■ **Exercise**
Nothing below is to be printed except the lines between the line holding "[88,678,180,699] Résume ->" and the line holding "[498,1040,638,1059] programme et", inclusive, each exactly as it appears.

■ **Data provided**
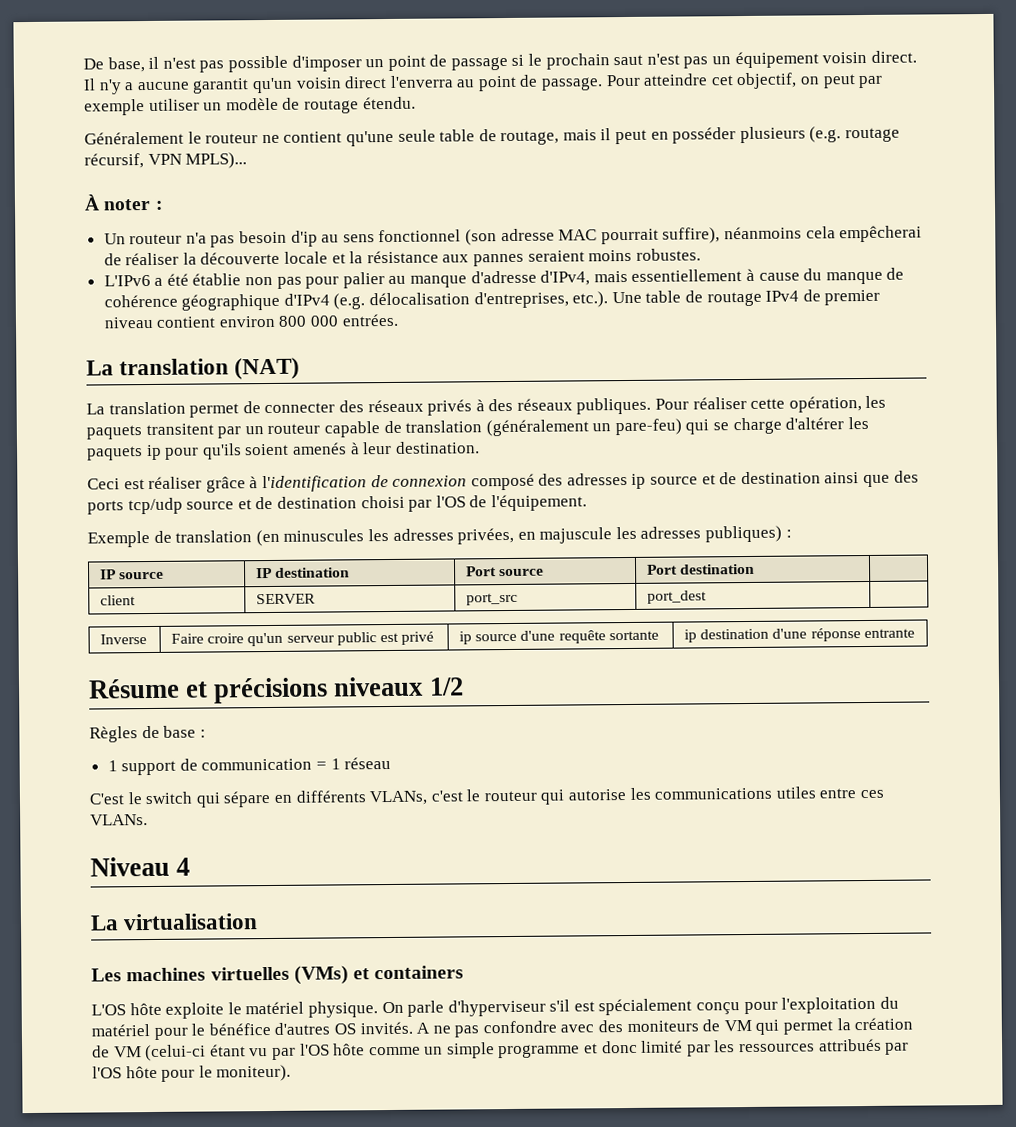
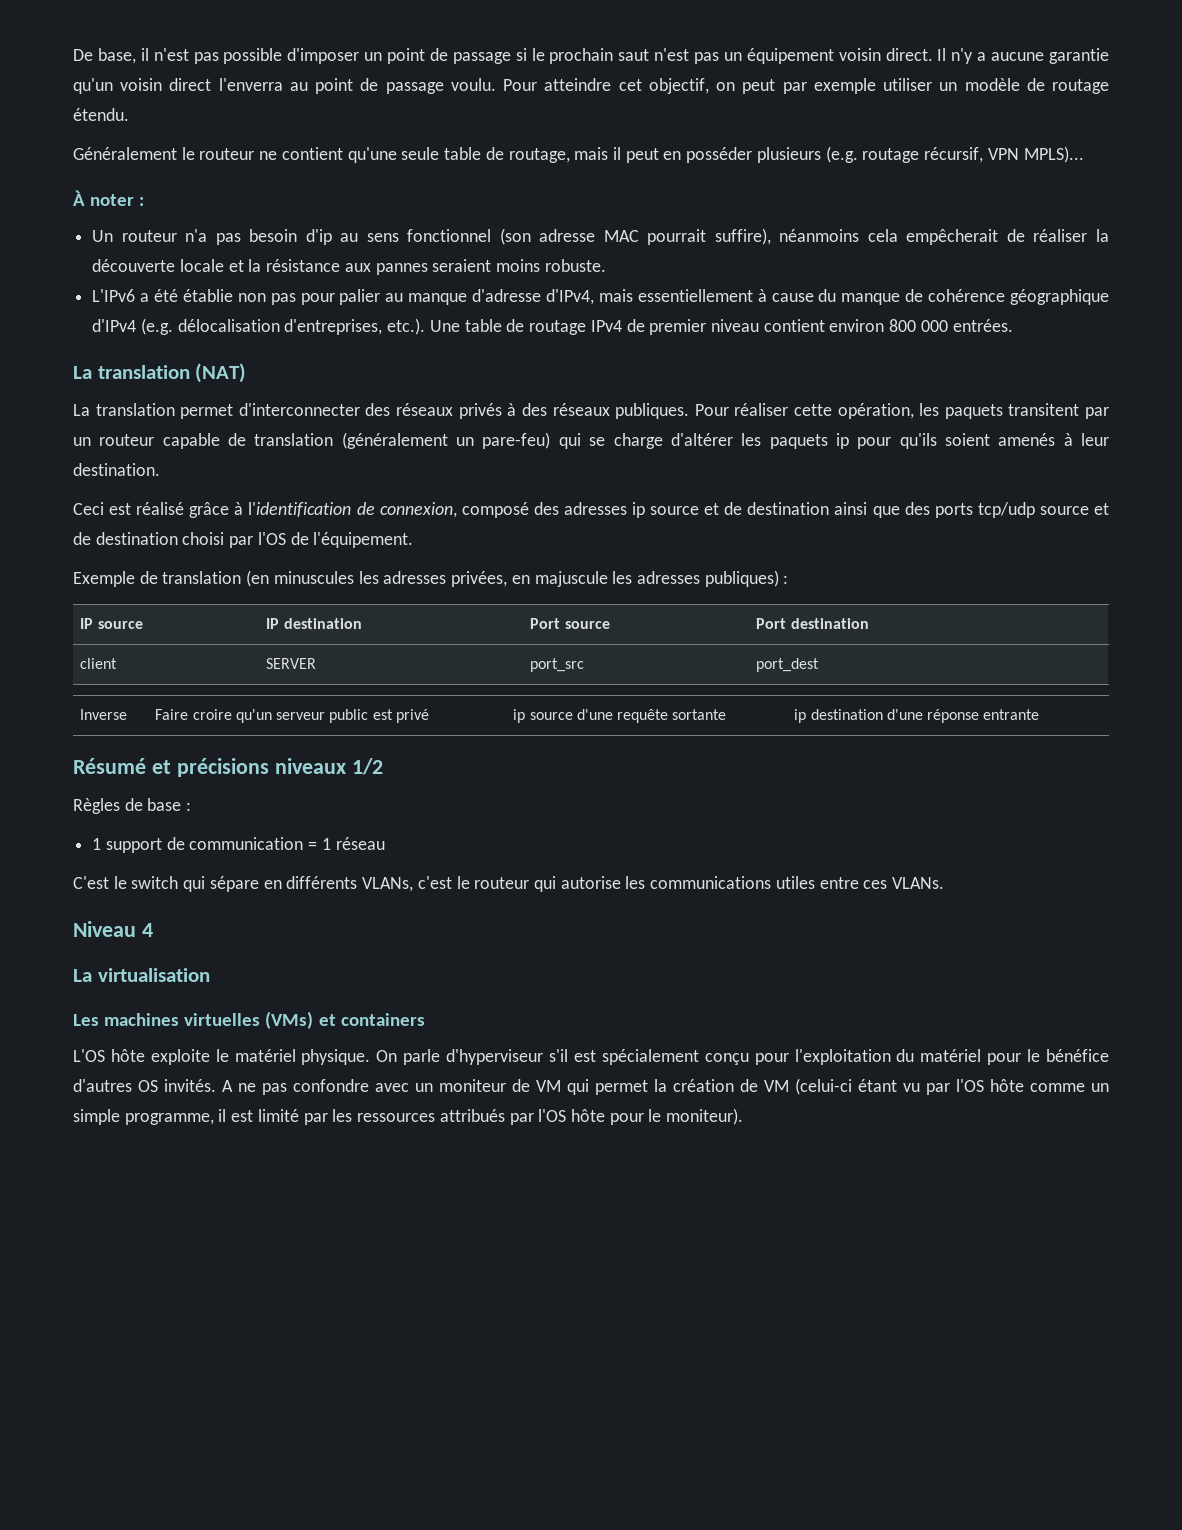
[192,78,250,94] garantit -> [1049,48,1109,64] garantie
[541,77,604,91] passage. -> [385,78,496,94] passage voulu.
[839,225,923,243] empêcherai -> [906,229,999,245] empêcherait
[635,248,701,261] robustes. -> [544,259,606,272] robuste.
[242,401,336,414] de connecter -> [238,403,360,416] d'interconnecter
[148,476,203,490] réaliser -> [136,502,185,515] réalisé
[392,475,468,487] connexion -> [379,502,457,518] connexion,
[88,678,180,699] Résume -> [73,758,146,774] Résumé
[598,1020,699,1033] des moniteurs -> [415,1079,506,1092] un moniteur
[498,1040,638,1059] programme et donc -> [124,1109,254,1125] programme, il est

* * *

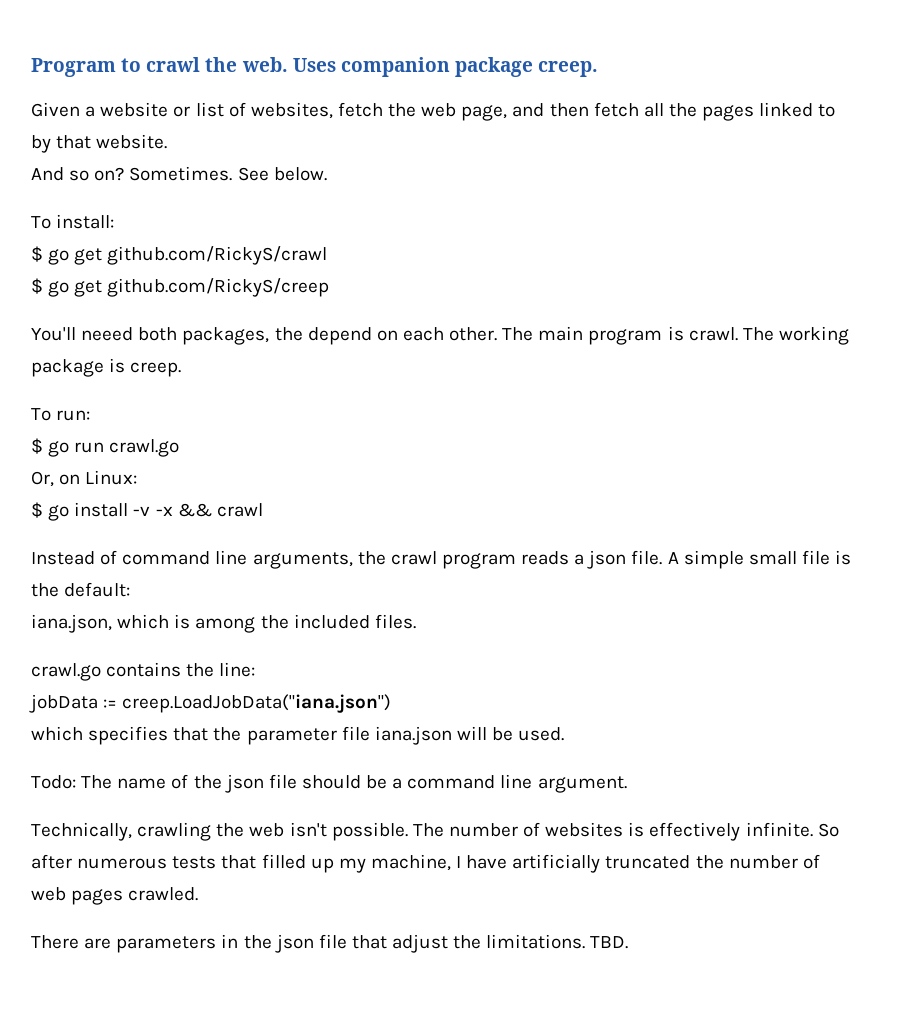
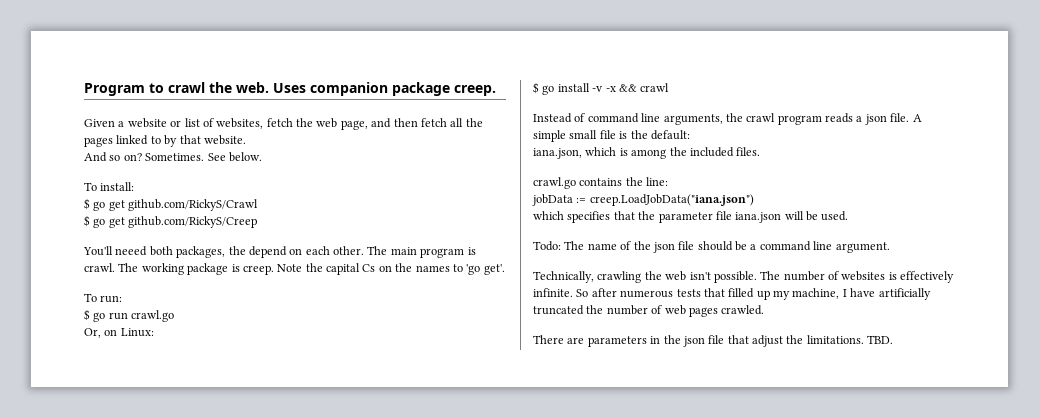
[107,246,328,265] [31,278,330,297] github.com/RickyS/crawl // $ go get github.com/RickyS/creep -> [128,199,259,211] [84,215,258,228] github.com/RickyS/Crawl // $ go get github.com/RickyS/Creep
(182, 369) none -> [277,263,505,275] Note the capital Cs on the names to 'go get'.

■ **Solved problem**
[88,678,180,699] Résume -> [73,758,146,774] Résumé
[598,1020,699,1033] des moniteurs -> [415,1079,506,1092] un moniteur
[498,1040,638,1059] programme et donc -> [124,1109,254,1125] programme, il est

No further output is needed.